Después de doblar cuidadosamente el envase vacío como si fuera un tesoro invaluable, lo guardó en su bolsillo. Era muy alto y delgado, con el cabello oscuro ondulado cerca de las puntas y la piel tostada, especialmente en la zona de la nariz, que lucía más clara por los constantes despellejados. Sus anticuados jeans llenos de remiendos llegaban apenas a sus tobillos dejando a la vista un par de roñosas zapatillas de lona, que alguna vez fueron blancas.

–¡Eran de mi hermano mayor! –explicó sin vergüenza al ver la mirada escrutadora de Mateo y mostrando su sonrisa de enormes paletas blancas agregó–: vivo a dos cuadras de aquí, cruzando ese parque... me acabo de mudar. Mi mamá me dio permiso para salir a conocer el barrio… dice que en la casa la vuelvo loca –sacó la lengua, puso sus ojos bizcos e hizo girar el dedo índice sobre la sien para reforzar la idea.

–¿Te dejan salir solo? –preguntó Mateo con un dejo de envidia.

–¡Por supuesto... a todos lados! –el visitante no disimulaba su curiosidad e intentaba mirar por la puerta entreabierta, pero Mateo con su cuerpo voluminoso bloqueaba toda visión posible–. ¡Ven conmigo! –dijo de pronto el niño agarrando su brazo con fuerzas–. ¡Te voy a mostrar algo! –y lo arrastró escaleras abajo.

–¡Dejé el juego en pausa! –aulló Mateo intentando aferrarse a la puerta de departamento.

–¿Qué dejaste el juego en qué? –gritó el otro niño desde la caja escala, un piso más abajo.

–¡Espera... debo avisarle a Rosa! –argumentó indeciso.

–¡Volvemos al tiro! –respondió y continuó bajando los peldaños de dos en dos sin cansarse.

–Tu nana no se va a dar ni cuenta.

–¿Eres atleta o algo parecido? –suplicó Mateo tratando de seguir el paso del desconocido.

–¿Atleta yo?... jajaja.

–Es que estoy cansado –exclamó detenido entre el segundo y tercer piso.
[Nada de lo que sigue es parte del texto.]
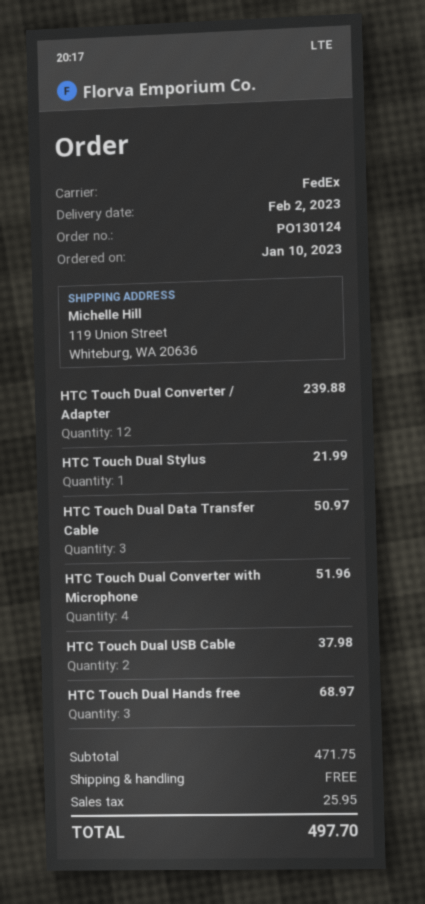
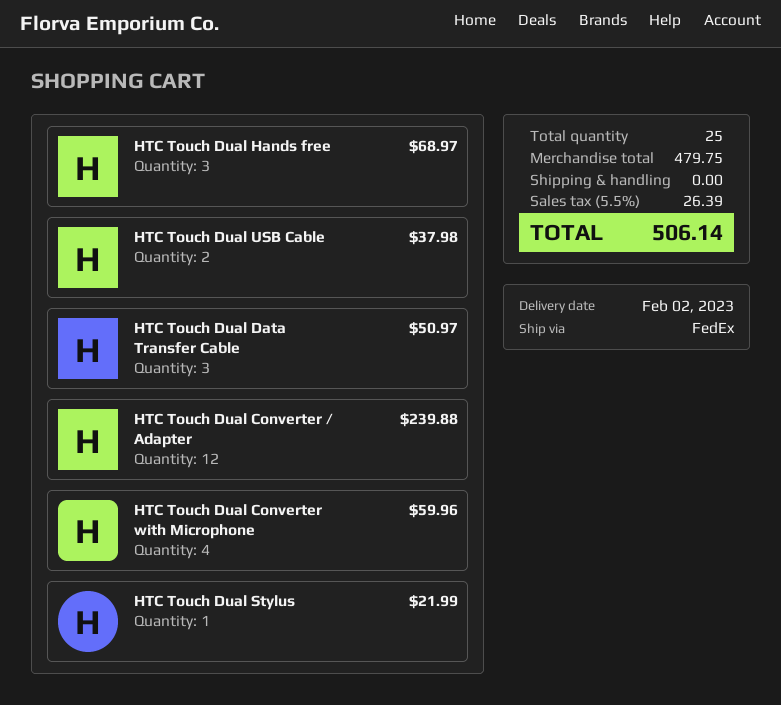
HTC Touch Dual Converter with Microphone: 4 for 51.96 -> 4 for 59.96
subtotal: 471.75 -> 479.75
tax: 25.95 -> 26.39
total: 497.70 -> 506.14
Exhausto y sudoroso susurró–: corres demasiado rápido… ¿Y por qué no bajamos por el ascensor?

–Ya falta poco –le animó el niño tironeando de su camiseta para ayudarle a continuar–. Lo que te voy a mostrar vale la pena... ¡Créeme no te vas a arrepentir!

–Ya voy, ya voy –respondió Mateo jadeando. ¿Qué misteriosa razón lo empujaba a correr escaleras abajo tras un desconocido? Si su mamá se enteraba estaría castigado un mes entero. Al llegar al primer piso se encontró de frente con el conserje que barría el hall de entrada.